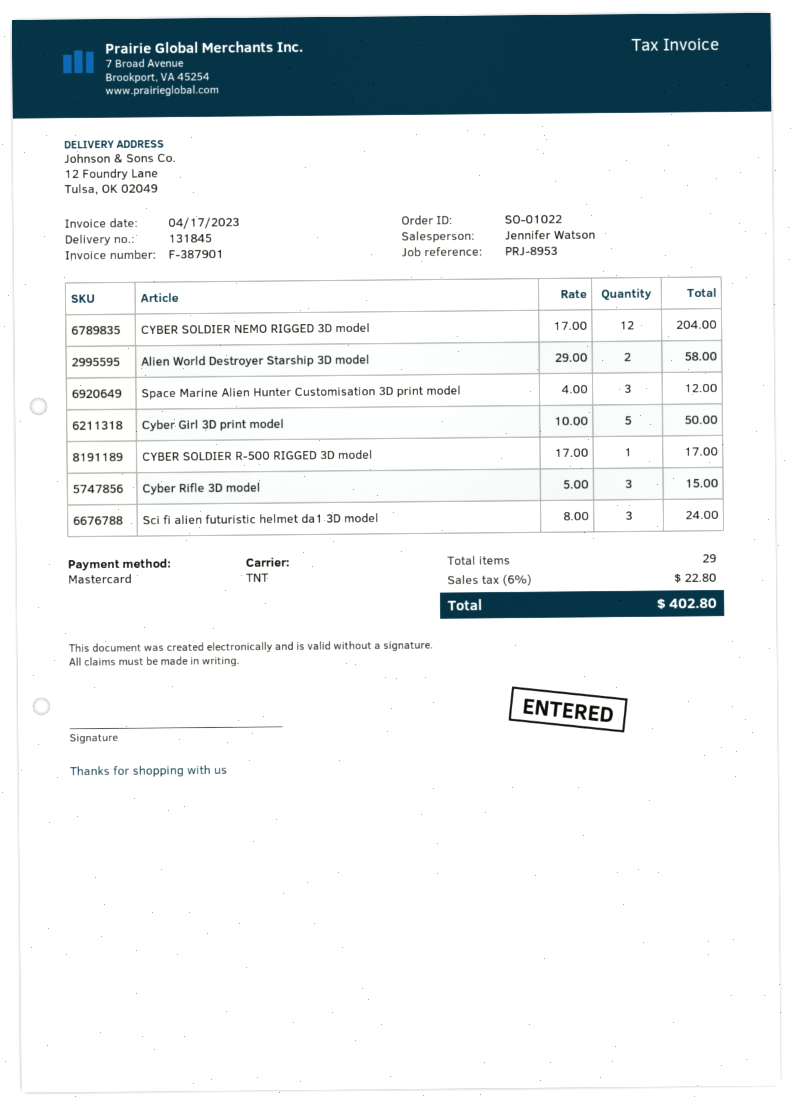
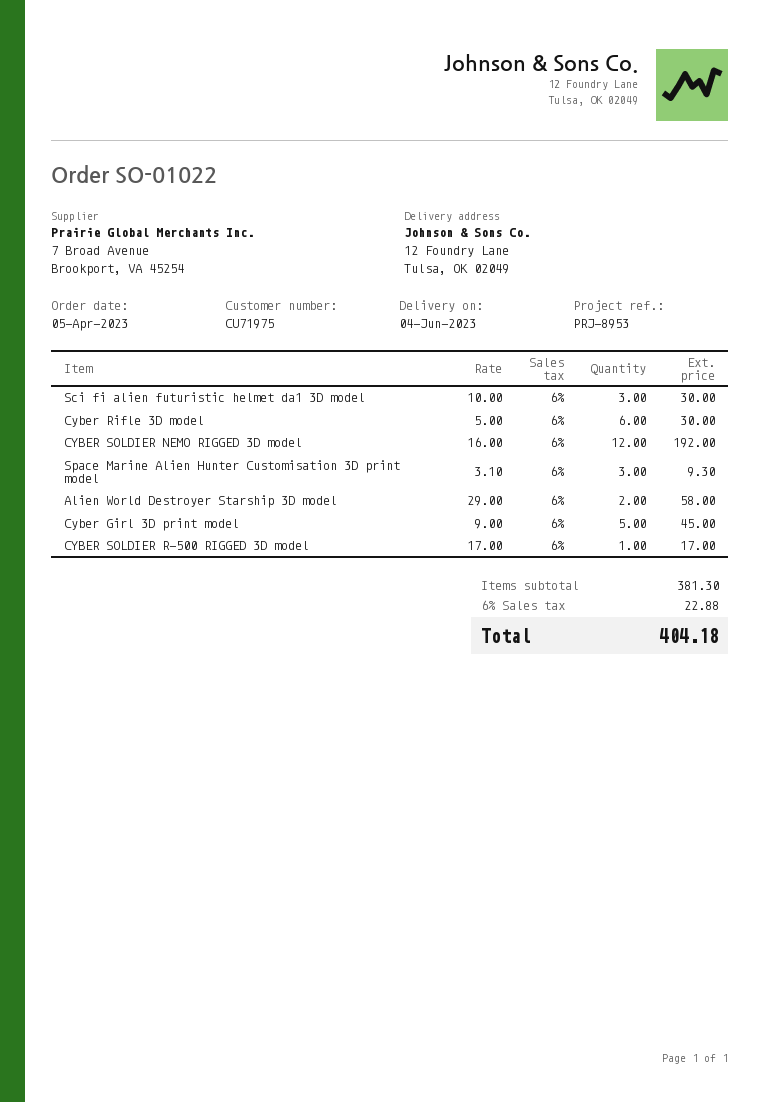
CYBER SOLDIER NEMO RIGGED 3D model: 12 x 17.00 = 204.00 -> 12 x 16.00 = 192.00
Space Marine Alien Hunter Customisation 3D print model: 3 x 4.00 = 12.00 -> 3 x 3.10 = 9.30
Cyber Girl 3D print model: 5 x 10.00 = 50.00 -> 5 x 9.00 = 45.00
Cyber Rifle 3D model: 3 x 5.00 = 15.00 -> 6 x 5.00 = 30.00
Sci fi alien futuristic helmet da1 3D model: 3 x 8.00 = 24.00 -> 3 x 10.00 = 30.00
tax: 6% = 22.80 -> 6% = 22.88
total: 402.80 -> 404.18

□ □ □ □ □

• _REQUIRED WORK_
Only the lines containing "print" are needed; pull them out of the listing.

• _TASK RESULT_
Space Marine Alien Hunter Customisation 3D print model: 3 x 4.00 = 12.00 -> 3 x 3.10 = 9.30
Cyber Girl 3D print model: 5 x 10.00 = 50.00 -> 5 x 9.00 = 45.00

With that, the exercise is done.